The Obama Joker Poster: I'm a bit ambivalent about this one. I wasn't thrilled when Bush was depicted as the Joker, so I can understand the laments against it. On the other hand, I like how this has become an underground, counter-cultural backlash. Perhaps my favorite thing about the whole phenomena was seeing comments on other sites that resonated with my reading of the Dark Knight (that Batman was George Bush). If anything, Obama is more like the Harvey Dent figure in the movie than the Joker--a well-intended reformer who is transformed into a villain after becoming a victim of the very corruption he was trying to reform (and how prescient is it that Harvey became Two-Face while in a hospital...as if the script writers foresaw Obama's moral demise in the health care arena).

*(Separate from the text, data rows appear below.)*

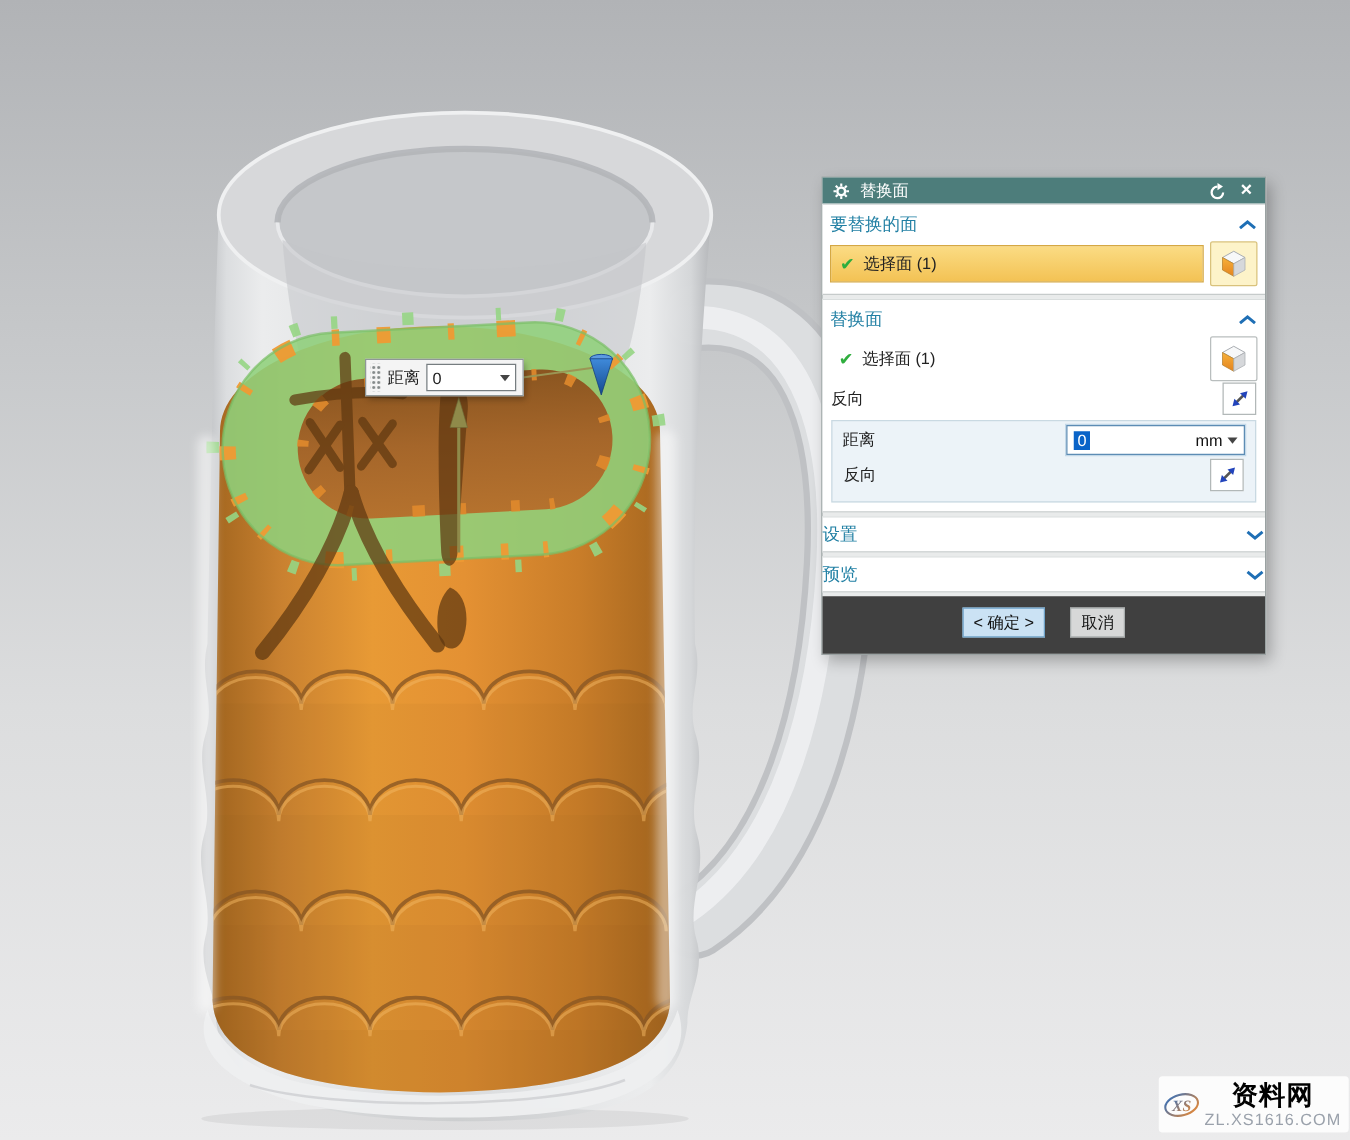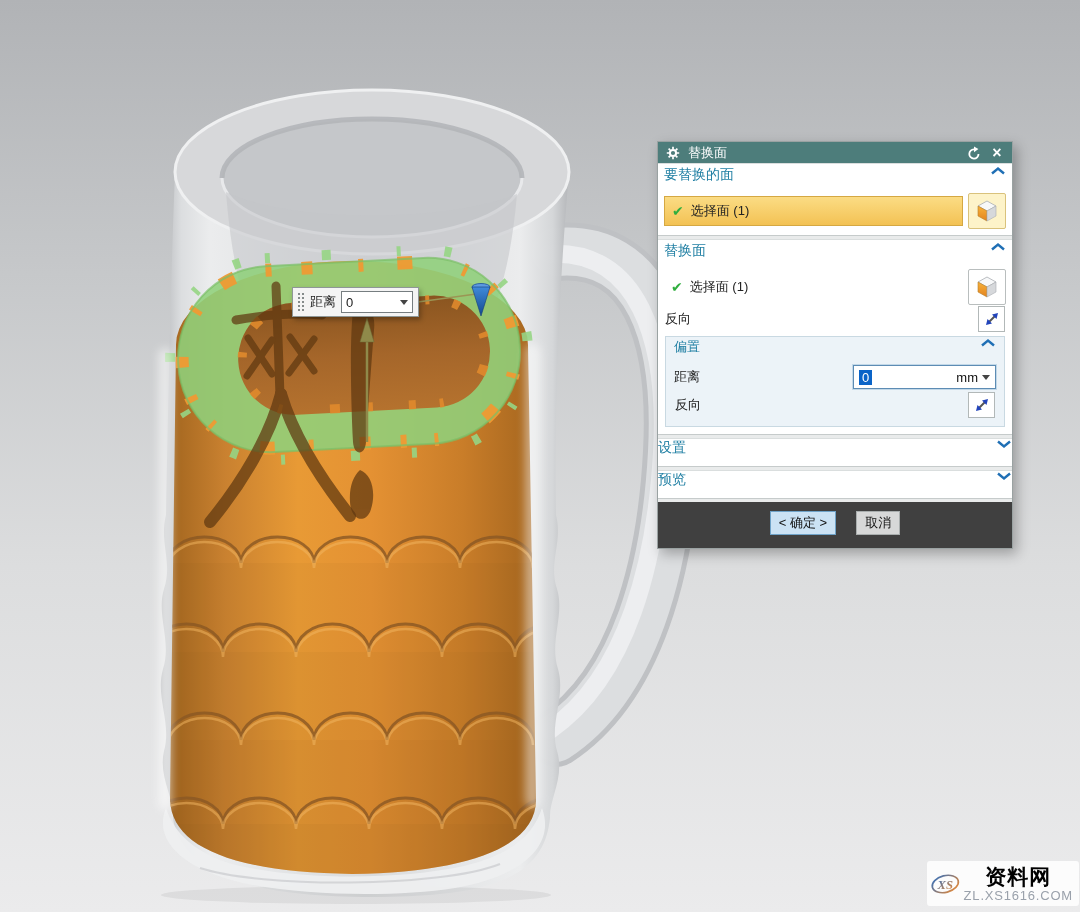--- a/index.html
+++ b/index.html
@@ -34,21 +34,21 @@
   }
   .titlebar{height:21px;background:#4d7d7b;display:flex;align-items:center;
     gap:7px;padding:0 7px;color:#fff;}
   .titlebar .title{font-size:13px;}
   .tb-btn{display:flex;align-items:center;justify-content:center;width:16px;height:16px;
     cursor:pointer;color:#fff;}
   .close-x{font-size:16px;font-weight:bold;line-height:14px;}
   .section{background:#fff;border-top:1px solid #dadede;border-bottom:1px solid #c6cbcb;
     margin-bottom:3px;padding:2px 6px 6px;}
   .section.slim{padding:0 0;}
-  .sec-header{display:flex;align-items:flex-start;height:27px;color:#2280a4;font-size:14px;cursor:pointer;}
+  .sec-header{display:flex;align-items:center;height:27px;color:#2280a4;font-size:14px;cursor:pointer;}
   .sec-header .chev{margin-left:auto;display:flex;}
   .row-with-btn{display:flex;align-items:center;gap:5px;}
   .sel-row{height:30px;display:flex;align-items:center;gap:7px;padding:0 7px;flex:1;box-sizing:border-box;}
   .sel-row.highlight{background:linear-gradient(#fbdc84,#f3c254);border:1px solid #d5a843;}
   .check{color:#2fae3e;font-size:14px;font-weight:bold;}
   .cube-btn{width:38px;height:36px;background:#fff;border:1px solid #b9bebe;border-radius:2px;
     display:flex;align-items:center;justify-content:center;padding:0;cursor:pointer;}
   .cube-btn.warm{background:#fdf3c9;border:1px solid #d9c27c;}
   .plain-row{display:flex;align-items:center;height:28px;padding:0 1px;}
   .rev-btn{width:27px;height:26px;background:#fff;border:1px solid #b2b8b8;margin-left:auto;
@@ -296,28 +296,20 @@
       <span>反向</span>
       <button class="rev-btn">
         <svg width="18" height="18" viewBox="0 0 18 18">
           <path d="M5 13 L13 5" stroke="#555" stroke-width="2"></path>
           <path d="M15 3 L9 4.5 L13.5 9 Z" fill="#2244bb"></path>
           <path d="M3 15 L9 13.5 L4.5 9 Z" fill="#2244bb"></path>
         </svg>
       </button>
     </div>
     <div class="offset-group">
-      <div class="sec-header">
-        <span>偏置</span>
-        <span class="chev">
-          <svg width="16" height="10" viewBox="0 0 16 10">
-              <polyline points="2,7.5 8,2.5 14,7.5" fill="none" stroke="#1f6fb5" stroke-width="2.4"></polyline>
-            </svg>
-        </span>
-      </div>
       <div class="dist-row">
         <span>距离</span>
         <div class="dist-field">
           <span class="sel-val">0</span>
           <span class="spacer"></span>
           <span class="unit">mm</span>
           <span class="caret"></span>
         </div>
       </div>
       <div class="plain-row">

The White House Thought Police: The White House's request asking citizens to report "disinformation" about the Health Care plan is simply staggering. Talk about a PR blunder. At first, I was pretty confident that the video request must have been produced by The Onion. Conservatives are already panicked enough that Obama is trying to bring in Big Brother-style socialism (it's only a matter of time before kids start reporting their parents to the White House in retaliation for time-outs).